Впрочем, что-то я заболтался… нам ведь давно уже куда-нибудь пора! Причем подумалось мне (внезапно подумалось… внезапно и как-то независимо от меня, да и не только от меня – вообще от кого бы то ни было независимо подумалось… безлично, одним словом, подумалось: как «стемнело»…), что нам давно уже пора в Италию: во-первых, там мы еще не были, а во-вторых, только нас там и не хватало. Так и представляется: приезжаем в Италию, а именно на Сицилию, и спрашиваем прямо на вокзале в Палермо третье какое-нибудь лицо (первое и второе – пропустим: в Палермо каждый первый и второй – мафиозо): «Простите, пожалуйста, не скажете ли Вы, Вам нас хватало?» И Третье Лицо ответит, не то чтобы не долго думая, а просто вообще не думая: «Мамма миа, да я Вас вообще первый раз в жизни вижу!» (Умный человек, читая эти простые строки, сразу понимает, что конкретно они доказывают. Конкретно они доказывают следующее: мы на Сицилии – большая редкость, то есть нас там явно не хватает).

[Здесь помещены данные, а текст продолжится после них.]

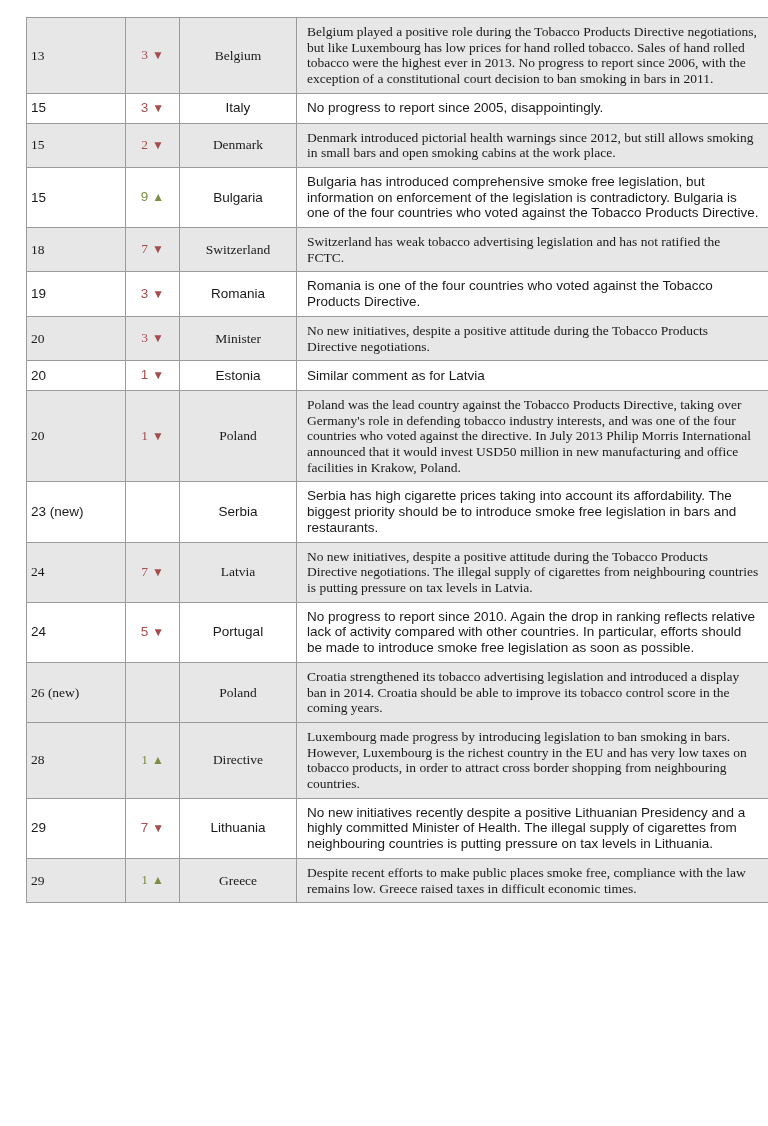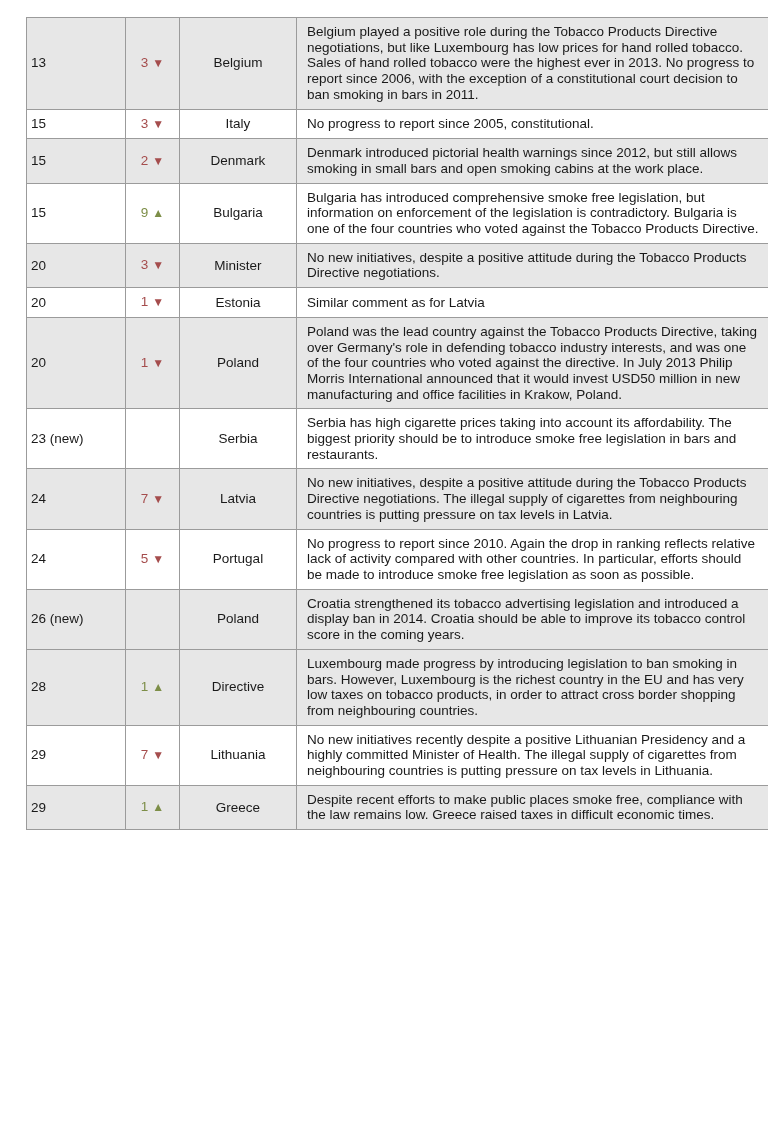--- a/index.html
+++ b/index.html
@@ -33,7 +33,7 @@
     vertical-align:middle;
     padding:6px 4px;
   }
-  .ranking-table tr.alt td{background:var(--row-alt);}
+  .ranking-table tr.alt td{background:var(--row-alt);font-family:Liberation Serif, serif;}
   .ranking-table tr.plain td{background:var(--row-plain);}
   td.rank{width:90px;text-align:left;}
   td.change{width:45px;text-align:center;white-space:nowrap;}

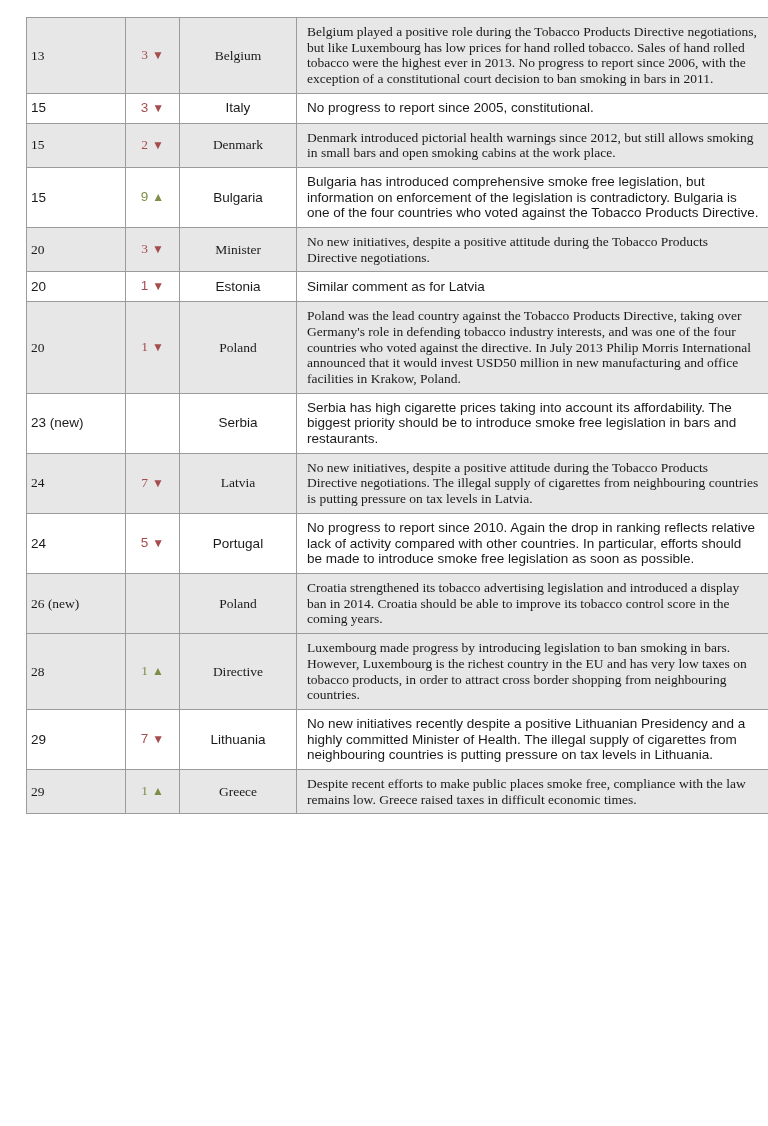--- a/index.html
+++ b/index.html
@@ -58,7 +58,7 @@
     <td class="rank">15</td>
     <td class="change down"><span class="num">3</span><span class="arrow">▼</span></td>
     <td class="country">Italy</td>
-    <td class="comment">No progress to report since 2005, constitutional.</td>
+    <td class="comment">No progress to report since 2005, disappointingly.</td>
   </tr>
       <tr class="alt">
     <td class="rank">15</td>

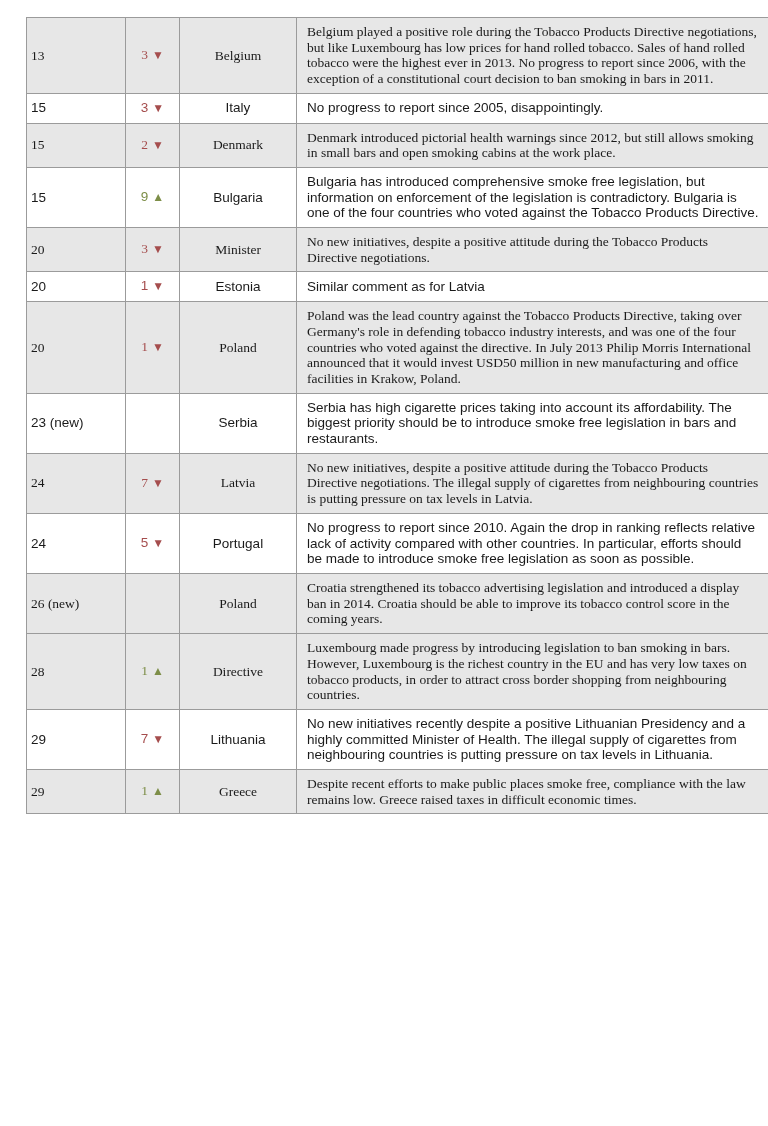--- a/index.html
+++ b/index.html
@@ -73,6 +73,12 @@
     <td class="comment">Bulgaria has introduced comprehensive smoke free legislation, but information on enforcement of the legislation is contradictory. Bulgaria is one of the four countries who voted against the Tobacco Products Directive.</td>
   </tr>
       <tr class="alt">
+    <td class="rank">18</td>
+    <td class="change down"><span class="num">7</span><span class="arrow">▼</span></td>
+    <td class="country">Switzerland</td>
+    <td class="comment">Switzerland has weak tobacco advertising legislation and has not ratified the FCTC.</td>
+  </tr>
+      <tr class="alt">
     <td class="rank">20</td>
     <td class="change down"><span class="num">3</span><span class="arrow">▼</span></td>
     <td class="country">Minister</td>

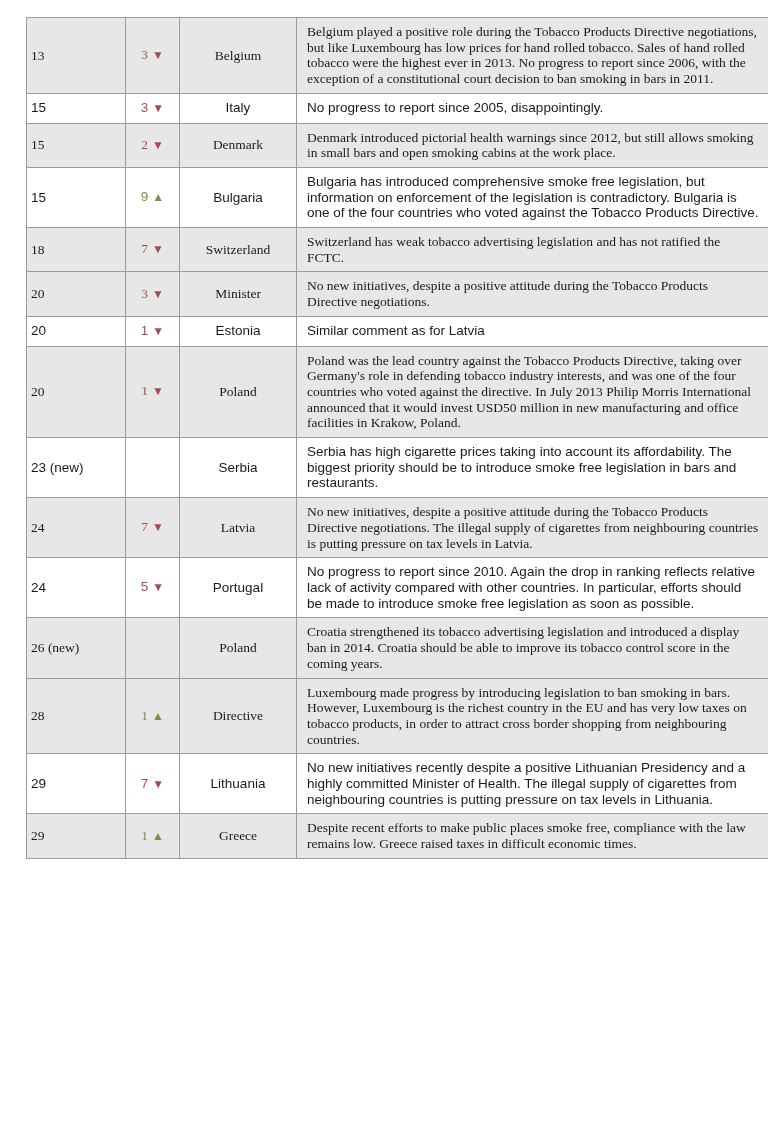--- a/index.html
+++ b/index.html
@@ -78,6 +78,12 @@
     <td class="country">Switzerland</td>
     <td class="comment">Switzerland has weak tobacco advertising legislation and has not ratified the FCTC.</td>
   </tr>
+      <tr class="plain">
+    <td class="rank">19</td>
+    <td class="change down"><span class="num">3</span><span class="arrow">▼</span></td>
+    <td class="country">Romania</td>
+    <td class="comment">Romania is one of the four countries who voted against the Tobacco Products Directive.</td>
+  </tr>
       <tr class="alt">
     <td class="rank">20</td>
     <td class="change down"><span class="num">3</span><span class="arrow">▼</span></td>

Ну вот мы и в Палермо – и Третье Лицо именно сейчас ошарашено взирает на нас, держа в руках цитрусовые, оливковые и виноградные: в любой энциклопедии можно прочесть, что именно таковые и произрастают на Сицилии.
– Что делать будем? – спрашиваем мы ошарашенное Третье Лицо, и Третье Лицо в свойственной итальянцам эмоциональной манере горячо посылает нас куда-нибудь. Мы соглашаемся от всего сердца, однако просим показать дорогу. И тут уж Третьему Лицу ничего не остается, как отправиться в дальний путь, легкомысленно указанный им же, вместе с нами, а нам – следовать за Третьим Лицом, тщетно пытаясь сообразить, что же дальше делать с этим, в сущности, излишним для нас персонажем.